Exercise brief: Your task is to restate word for word the lines in the material below, from the one with "text: город ->" up to and including the one with "html: <span>Дата въезда:</span>". Do not carry over the pictures.
##### Material shown #####
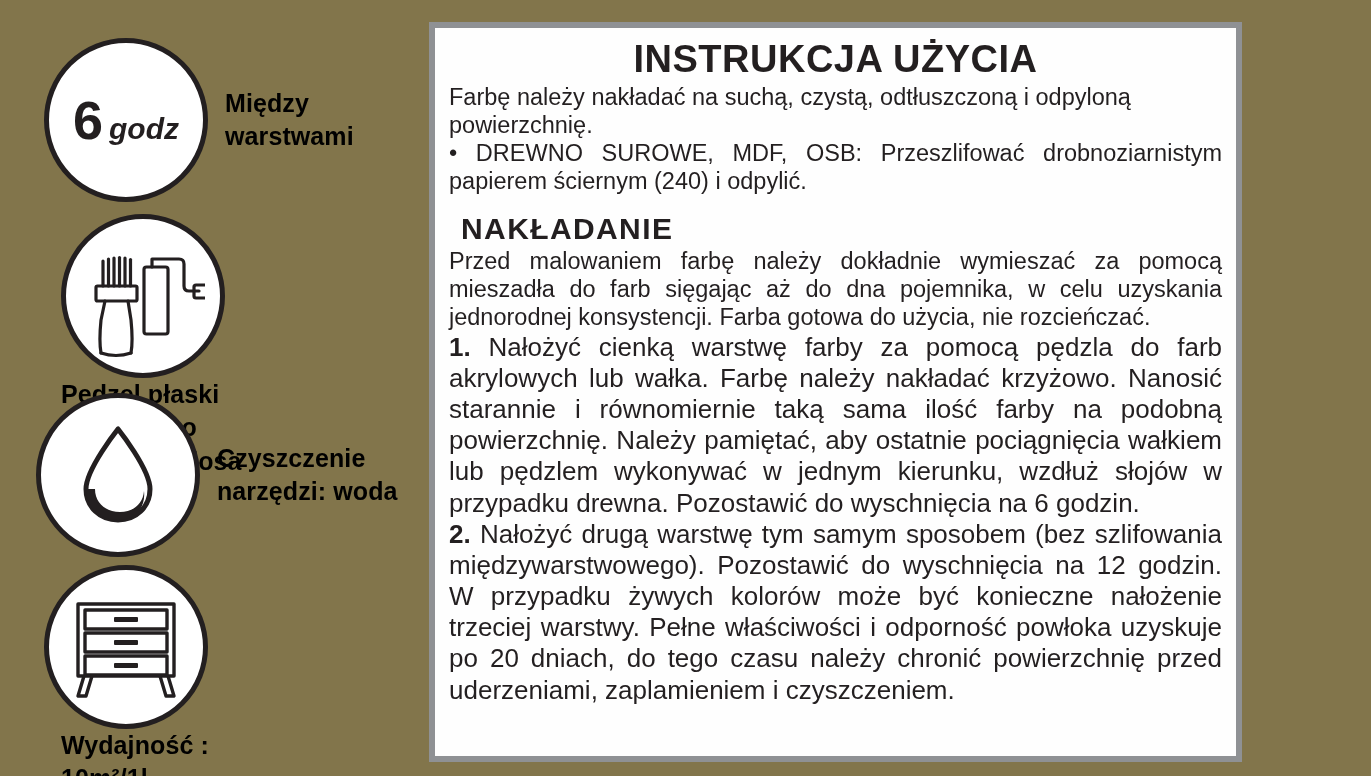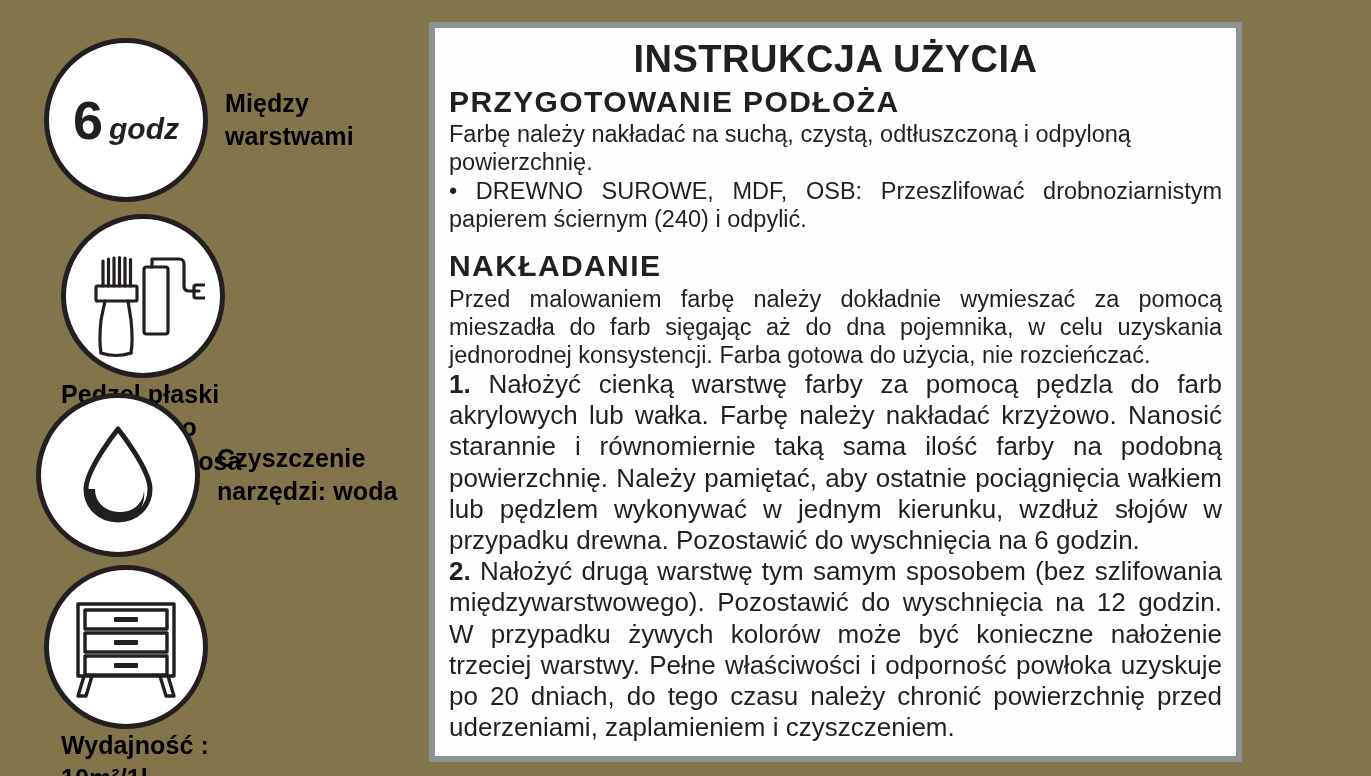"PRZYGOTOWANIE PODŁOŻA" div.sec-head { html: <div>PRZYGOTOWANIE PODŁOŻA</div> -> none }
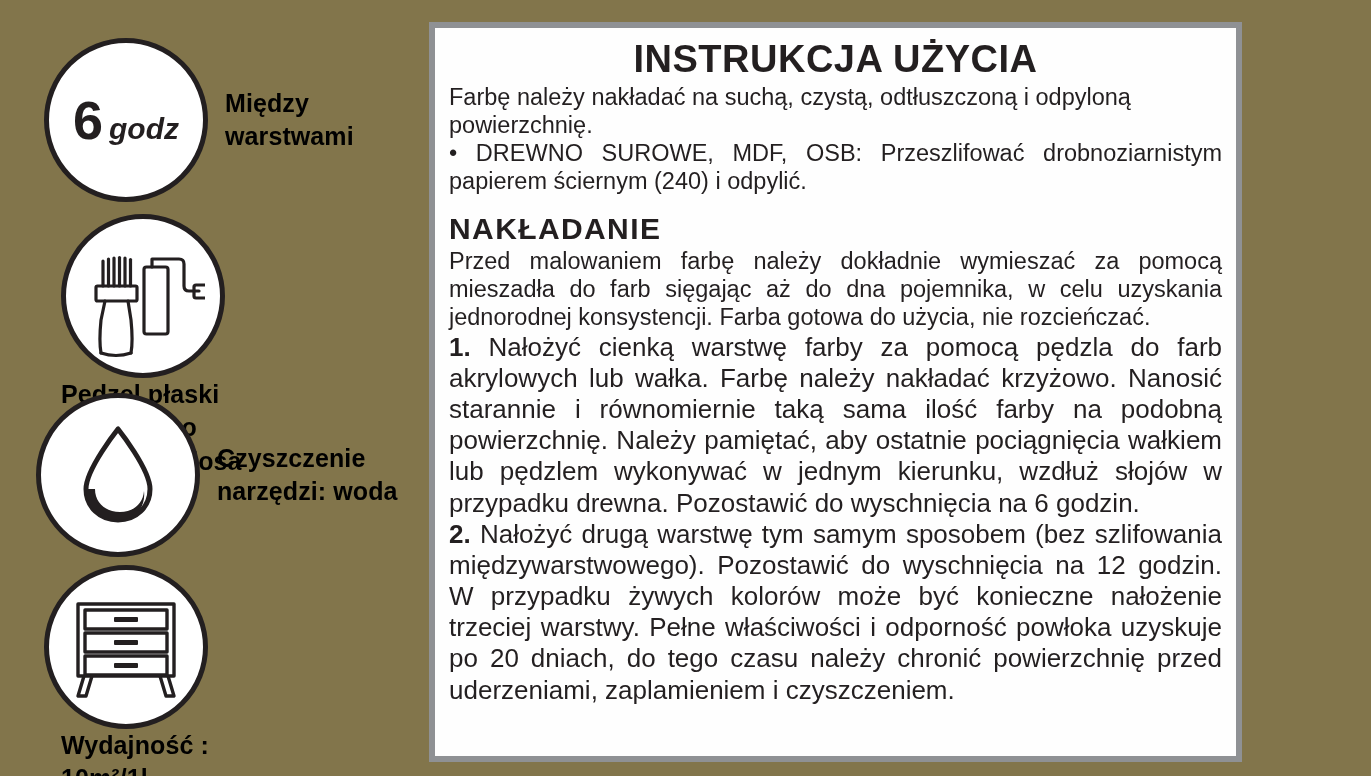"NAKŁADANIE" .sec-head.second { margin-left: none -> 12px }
#####
##### Material shown #####
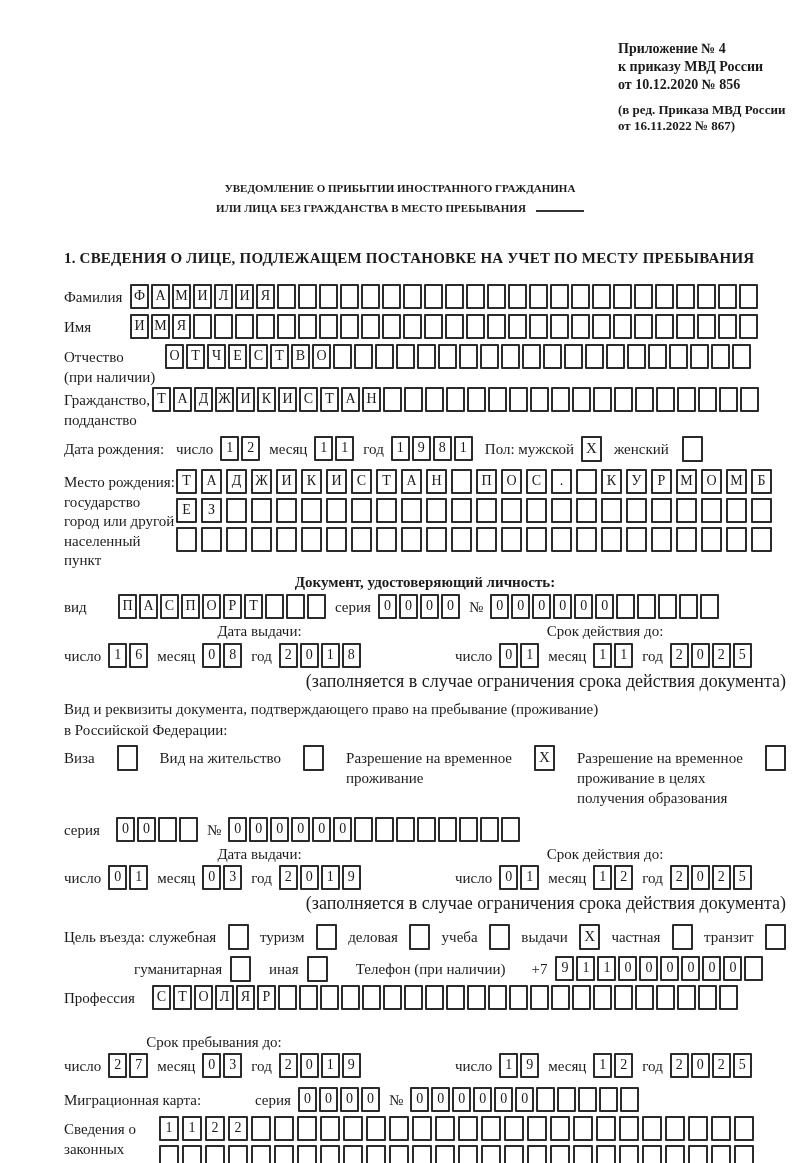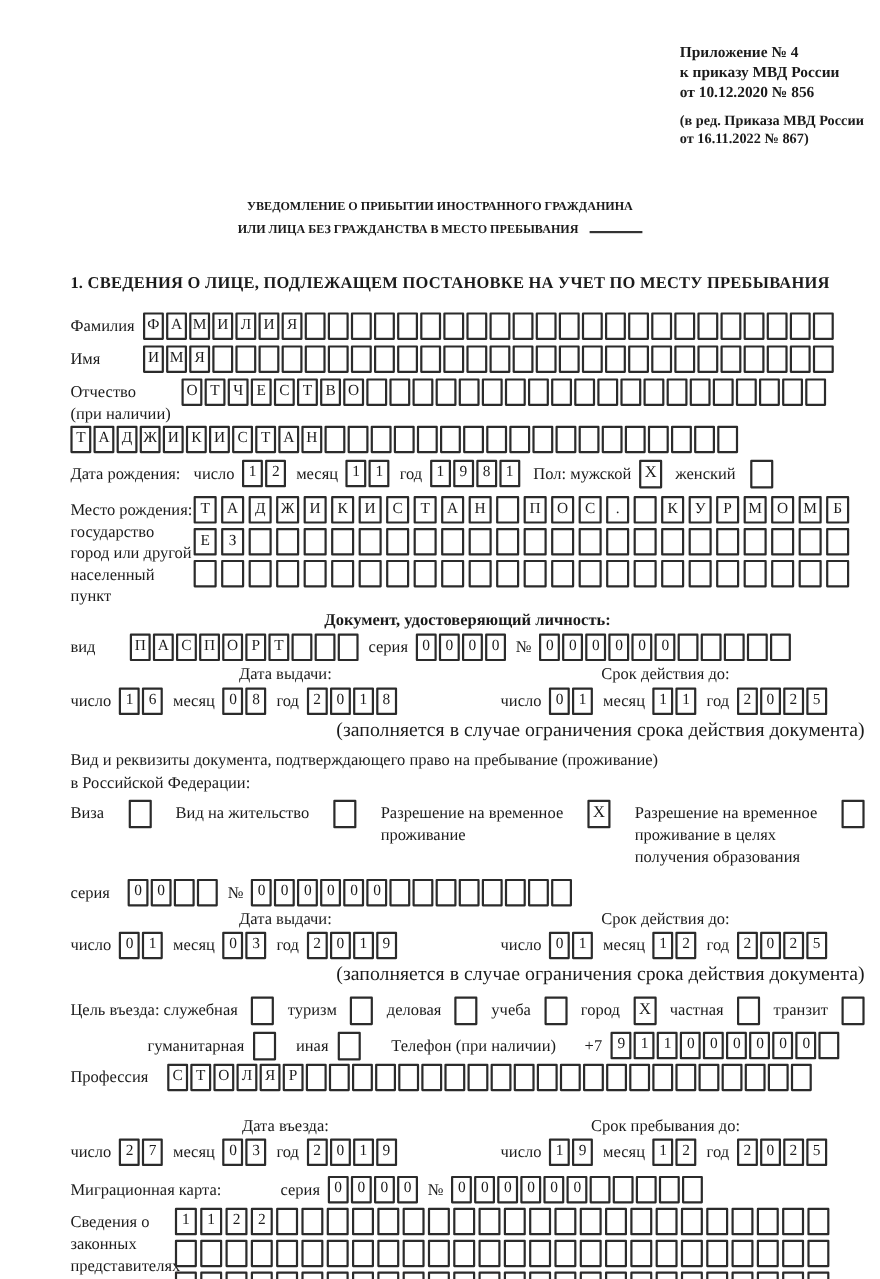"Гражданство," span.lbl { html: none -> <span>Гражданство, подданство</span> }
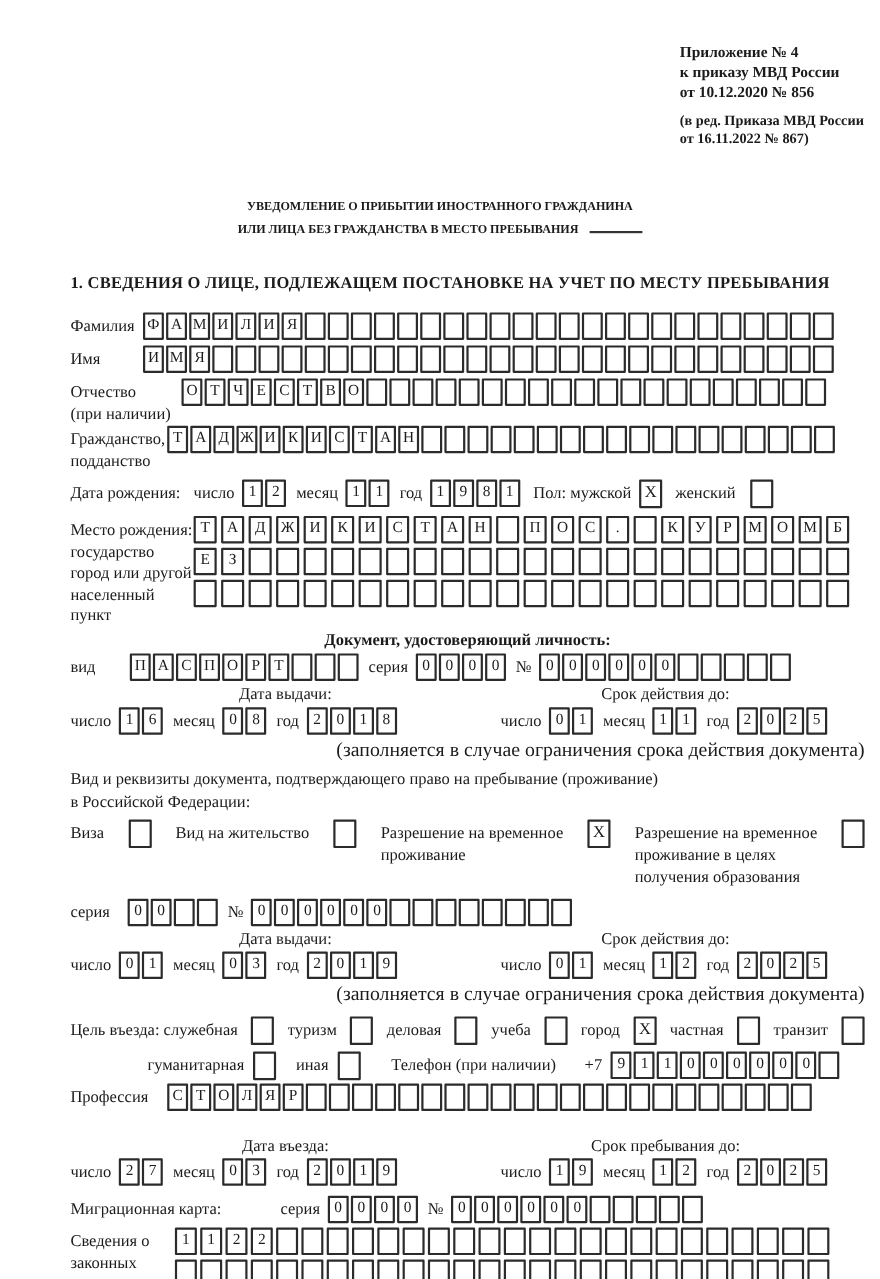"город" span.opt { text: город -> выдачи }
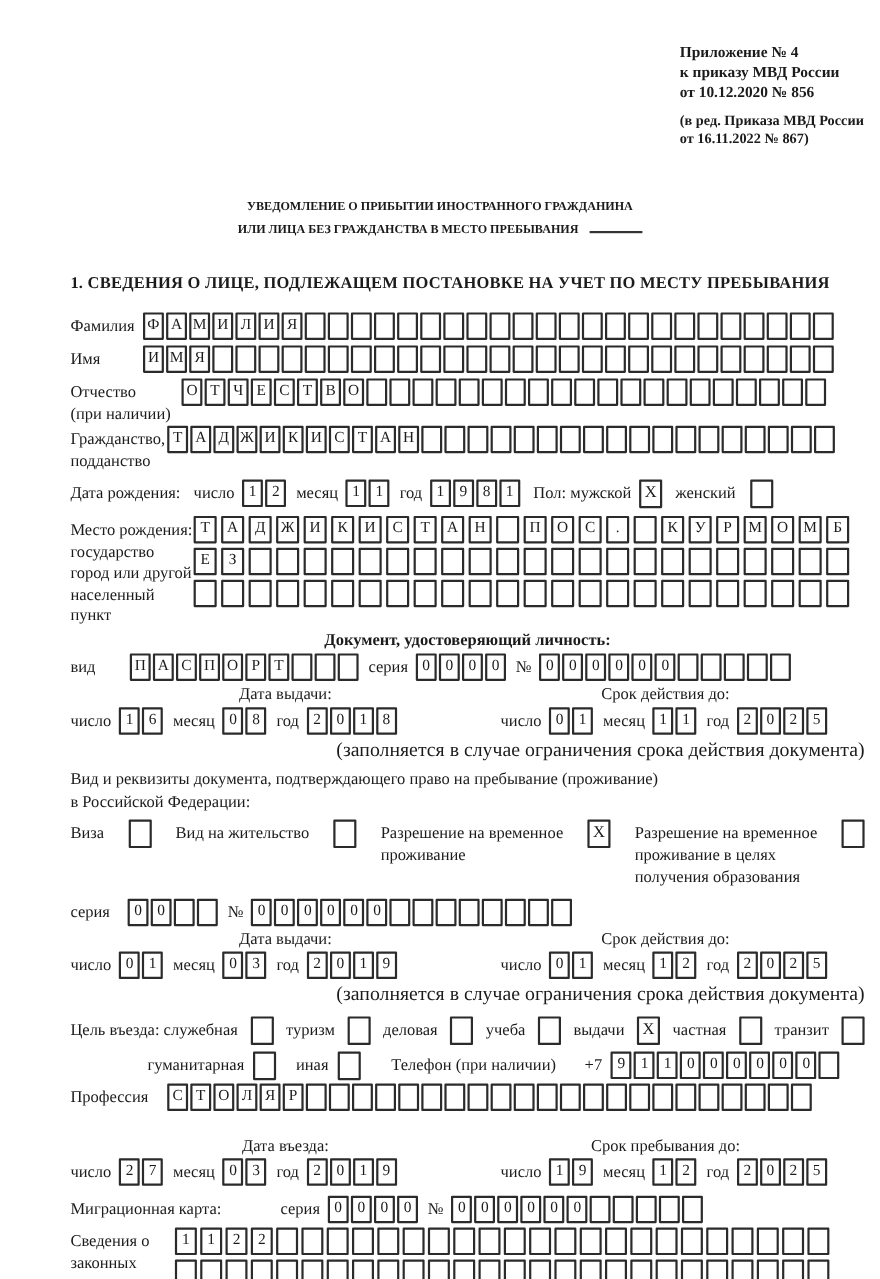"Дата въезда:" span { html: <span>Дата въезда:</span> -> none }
#####
Result:
"город" span.opt { text: город -> выдачи }
"Дата въезда:" span { html: <span>Дата въезда:</span> -> none }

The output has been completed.